RKK Energia said that the satellite's camera could snap individual images as well as stereo pairs, conduct continuous shooting along its flight path and function in a cartographic mode. According to the company, the spacecraft promised to double the resolution capabilities of existing Russian satellites and hinted at some new techniques in electronic processing of imagery.

RKK Energia sub-contracted the development of the satellite's powerful optics and its data downlink system to OAO Peleng and NIRUP Geoinformatsionnye Sistemy in Belarus. The European consortium EADS Astrium (currently Airbus) was also involved in the payload development.

Egypt highlighted the civilian aspects of the satellite claiming that it serves all the development fields in Egypt including Agriculture, Industry, Mineral, Planning, environment fields and it is possible to support the development projects in Arab region and Africa.
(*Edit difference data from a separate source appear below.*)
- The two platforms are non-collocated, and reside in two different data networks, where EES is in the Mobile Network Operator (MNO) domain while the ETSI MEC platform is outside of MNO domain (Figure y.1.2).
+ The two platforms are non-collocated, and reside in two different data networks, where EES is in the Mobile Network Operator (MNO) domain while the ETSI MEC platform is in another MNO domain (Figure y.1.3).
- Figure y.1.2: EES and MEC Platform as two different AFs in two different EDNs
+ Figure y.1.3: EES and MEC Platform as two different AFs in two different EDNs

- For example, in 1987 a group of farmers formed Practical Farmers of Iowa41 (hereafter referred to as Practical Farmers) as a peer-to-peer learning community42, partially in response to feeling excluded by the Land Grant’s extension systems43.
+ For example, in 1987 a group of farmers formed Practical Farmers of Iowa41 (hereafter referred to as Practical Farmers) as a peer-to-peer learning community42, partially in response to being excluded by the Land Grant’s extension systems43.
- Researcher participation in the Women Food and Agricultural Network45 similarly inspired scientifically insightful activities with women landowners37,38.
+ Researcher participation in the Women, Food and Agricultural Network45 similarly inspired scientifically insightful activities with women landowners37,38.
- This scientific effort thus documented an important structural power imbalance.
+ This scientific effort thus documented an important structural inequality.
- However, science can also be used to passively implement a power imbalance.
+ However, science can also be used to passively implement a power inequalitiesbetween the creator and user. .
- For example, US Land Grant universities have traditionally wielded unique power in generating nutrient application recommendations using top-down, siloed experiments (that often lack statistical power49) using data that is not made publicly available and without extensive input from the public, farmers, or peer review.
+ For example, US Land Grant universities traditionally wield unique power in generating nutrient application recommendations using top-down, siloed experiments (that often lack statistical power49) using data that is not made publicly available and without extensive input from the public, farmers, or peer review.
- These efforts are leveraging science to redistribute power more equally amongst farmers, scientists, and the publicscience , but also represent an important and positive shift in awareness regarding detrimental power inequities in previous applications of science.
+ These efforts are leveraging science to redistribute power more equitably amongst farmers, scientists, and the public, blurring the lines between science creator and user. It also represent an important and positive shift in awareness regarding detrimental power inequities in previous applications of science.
Egypt Presidential Adviser for Scientific Affairs Essam Hegy said that new Egyptian Satellite is an essential step towards establishing the Egyptian Space Agency.

According to the cabinet spokesman Hossam El-Qawish, the new satellite EgySat-2 aims to support Egypt's "presence in space" and to increase new investment opportunities and enhance developmental project in the Arab region. The launch is also being used to establish the presence of Egyptian scientists and researchers in outer space, he added during a press conference held at the cabinet's headquarters in Cairo.
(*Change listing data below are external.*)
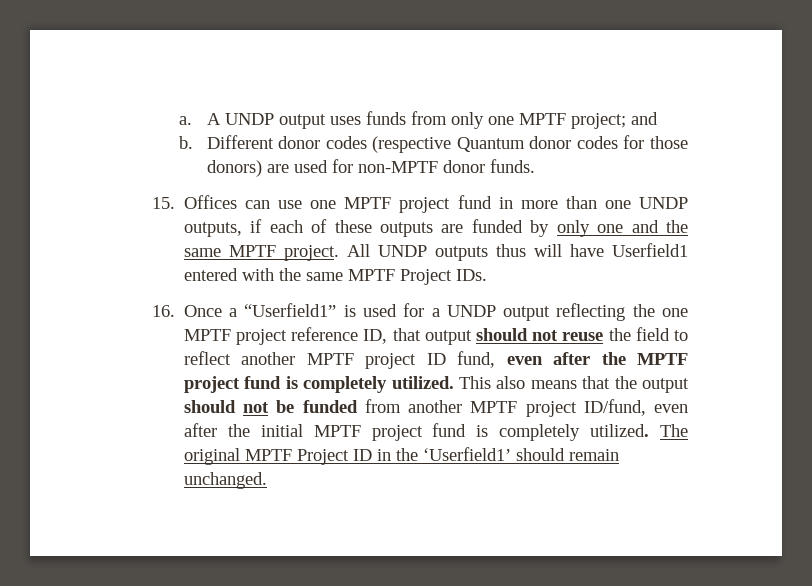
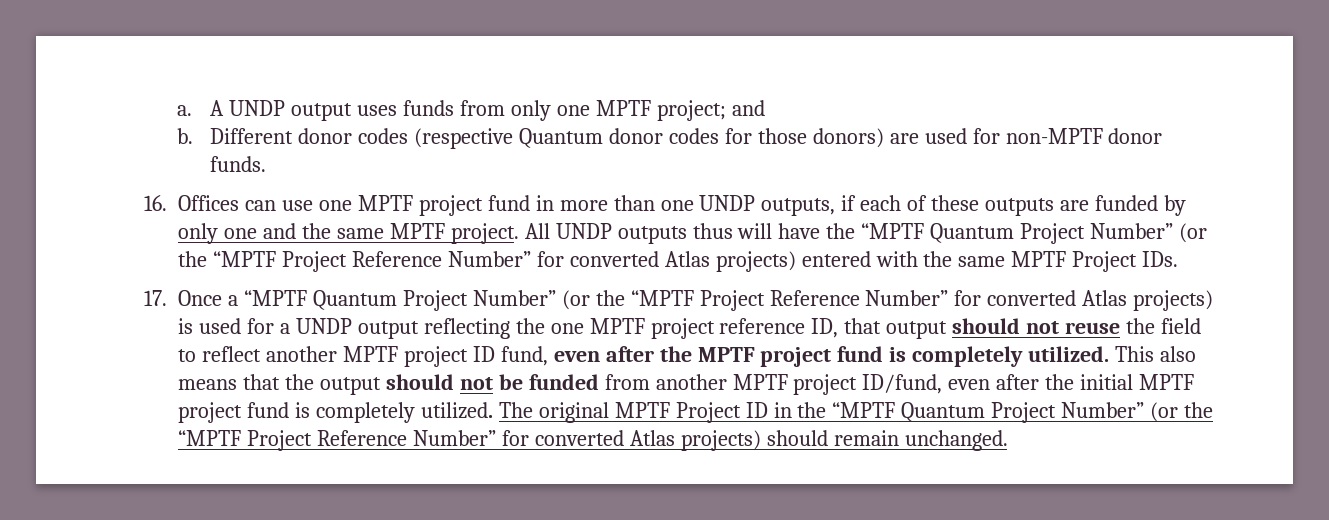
- 15. Offices can use one MPTF project fund in more than one UNDP outputs, if each of these outputs are funded by only one and the same MPTF project.
+ 16. Offices can use one MPTF project fund in more than one UNDP outputs, if each of these outputs are funded by only one and the same MPTF project.
- All UNDP outputs thus will have Userfield1 entered with the same MPTF Project IDs.
+ All UNDP outputs thus will have the “MPTF Quantum Project Number” (or the “MPTF Project Reference Number” for converted Atlas projects) entered with the same MPTF Project IDs.
- 16. Once a “Userfield1” is used for a UNDP output reflecting the one MPTF project reference ID, that output should not reuse the field to reflect another MPTF project ID fund, even after the MPTF project fund is completely utilized.
+ 17. Once a “MPTF Quantum Project Number” (or the “MPTF Project Reference Number” for converted Atlas projects) is used for a UNDP output reflecting the one MPTF project reference ID, that output should not reuse the field to reflect another MPTF project ID fund, even after the MPTF project fund is completely utilized.
- The original MPTF Project ID in the ‘Userfield1’ should remain unchanged.
+ The original MPTF Project ID in the “MPTF Quantum Project Number” (or the “MPTF Project Reference Number” for converted Atlas projects) should remain unchanged.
In April 2015, rumors surfaced on the Internet that the EgyptSat-2 either completely failed in orbit or experienced attitude control problems. There were no official confirmation or denial from the official sources.


Egypt currently owns the EgyptSat-2 and two communication satellites, NileSat 1 and NileSat 2, which provide broadcasting services for the country.

Egypt highlighted the civilian aspects of the satellite but the EgyptSat-2 satellite designed to provide high-resolution imagery for the Egyptian military and other government agencies in the country.

The Egyptians hope to eventually construct another satellite, EgyptSat 3, on their own, and launch it by 2017 with financial assistance from China.The satellite is supposed to be comprised of 60% Egyptian-made components.

Launching EgyptSat-2 comes after a single week from the launching of Ofeq 1 reconnaissance satellite of Israel, which went into orbit aboard a national Shavit rocket of Israel Aerospace Industries, from the Israeli Air Force’s Palmachim Airbase. Ofeq 10 is the last satellite of a series of reconnaissance satellites operated by Israel.

Egyptian fears concerning the effects of Ethiopia’s Renaissance Dam on Egypt’s water security is also a primary motivator behind the satellites. Studying the effects of the Renaissance Dam on Egypt is the most important issue for the Authority for Remote Sensing right now.

Countries around the world want to be members of the "space club", but few have the real ability to join it, and only about 10 countries (among them Israel and Iran) are capable of building their own satellites, launching them from their territories, and manoeuvring them in space.